Going line by line through the data below, report how many lines include the word "uređaj", with nothing added.
((
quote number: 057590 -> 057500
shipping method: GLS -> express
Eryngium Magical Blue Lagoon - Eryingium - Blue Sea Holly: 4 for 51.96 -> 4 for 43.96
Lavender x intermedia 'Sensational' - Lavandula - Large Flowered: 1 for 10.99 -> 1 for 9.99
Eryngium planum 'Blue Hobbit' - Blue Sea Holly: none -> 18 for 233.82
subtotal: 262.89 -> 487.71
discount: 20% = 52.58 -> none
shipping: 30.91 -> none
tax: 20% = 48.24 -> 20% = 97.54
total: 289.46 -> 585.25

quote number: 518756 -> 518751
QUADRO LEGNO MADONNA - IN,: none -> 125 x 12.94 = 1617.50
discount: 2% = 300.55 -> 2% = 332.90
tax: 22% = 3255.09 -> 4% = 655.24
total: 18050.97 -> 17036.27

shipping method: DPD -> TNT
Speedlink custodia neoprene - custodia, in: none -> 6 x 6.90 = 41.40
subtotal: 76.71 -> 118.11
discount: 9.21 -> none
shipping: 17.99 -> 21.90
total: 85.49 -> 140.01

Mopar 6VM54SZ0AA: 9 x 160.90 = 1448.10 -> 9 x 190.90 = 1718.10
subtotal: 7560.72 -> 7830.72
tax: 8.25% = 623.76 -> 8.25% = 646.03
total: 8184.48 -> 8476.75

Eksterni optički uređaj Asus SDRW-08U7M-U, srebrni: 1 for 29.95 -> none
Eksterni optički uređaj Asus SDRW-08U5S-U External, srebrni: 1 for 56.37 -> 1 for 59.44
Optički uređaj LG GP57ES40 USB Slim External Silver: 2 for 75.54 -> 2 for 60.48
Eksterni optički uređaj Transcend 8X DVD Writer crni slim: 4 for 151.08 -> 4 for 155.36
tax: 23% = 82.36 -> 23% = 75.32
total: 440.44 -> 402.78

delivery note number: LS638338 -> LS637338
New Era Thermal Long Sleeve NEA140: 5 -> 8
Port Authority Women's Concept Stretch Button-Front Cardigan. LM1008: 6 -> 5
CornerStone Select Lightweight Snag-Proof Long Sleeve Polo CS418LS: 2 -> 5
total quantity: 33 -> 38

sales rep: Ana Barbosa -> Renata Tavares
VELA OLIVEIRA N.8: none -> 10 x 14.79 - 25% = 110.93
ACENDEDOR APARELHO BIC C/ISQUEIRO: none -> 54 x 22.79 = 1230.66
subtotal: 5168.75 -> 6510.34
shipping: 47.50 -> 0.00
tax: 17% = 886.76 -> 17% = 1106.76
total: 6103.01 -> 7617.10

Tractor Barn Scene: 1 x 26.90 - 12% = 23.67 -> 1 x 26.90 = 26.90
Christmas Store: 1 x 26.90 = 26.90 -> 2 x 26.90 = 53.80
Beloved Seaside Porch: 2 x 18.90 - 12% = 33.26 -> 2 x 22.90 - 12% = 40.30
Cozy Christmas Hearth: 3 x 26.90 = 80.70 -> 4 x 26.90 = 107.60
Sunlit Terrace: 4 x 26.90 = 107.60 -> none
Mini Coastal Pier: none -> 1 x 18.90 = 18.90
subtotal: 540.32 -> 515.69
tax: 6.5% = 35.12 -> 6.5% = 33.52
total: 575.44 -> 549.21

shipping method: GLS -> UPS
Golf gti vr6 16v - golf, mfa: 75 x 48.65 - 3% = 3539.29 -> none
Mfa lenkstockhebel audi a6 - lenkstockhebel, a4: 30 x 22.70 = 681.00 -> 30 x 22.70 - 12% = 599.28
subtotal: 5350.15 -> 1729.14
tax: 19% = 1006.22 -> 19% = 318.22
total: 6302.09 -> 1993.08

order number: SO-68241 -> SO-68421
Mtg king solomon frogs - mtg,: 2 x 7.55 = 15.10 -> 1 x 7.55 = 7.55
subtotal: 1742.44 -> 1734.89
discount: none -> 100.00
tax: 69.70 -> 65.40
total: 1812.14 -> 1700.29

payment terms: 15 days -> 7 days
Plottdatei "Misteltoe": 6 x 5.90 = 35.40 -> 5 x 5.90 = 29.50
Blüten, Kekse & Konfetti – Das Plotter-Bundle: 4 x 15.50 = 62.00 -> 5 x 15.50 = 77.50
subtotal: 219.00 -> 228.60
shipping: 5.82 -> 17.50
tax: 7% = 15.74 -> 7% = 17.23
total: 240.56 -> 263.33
))
Response:
4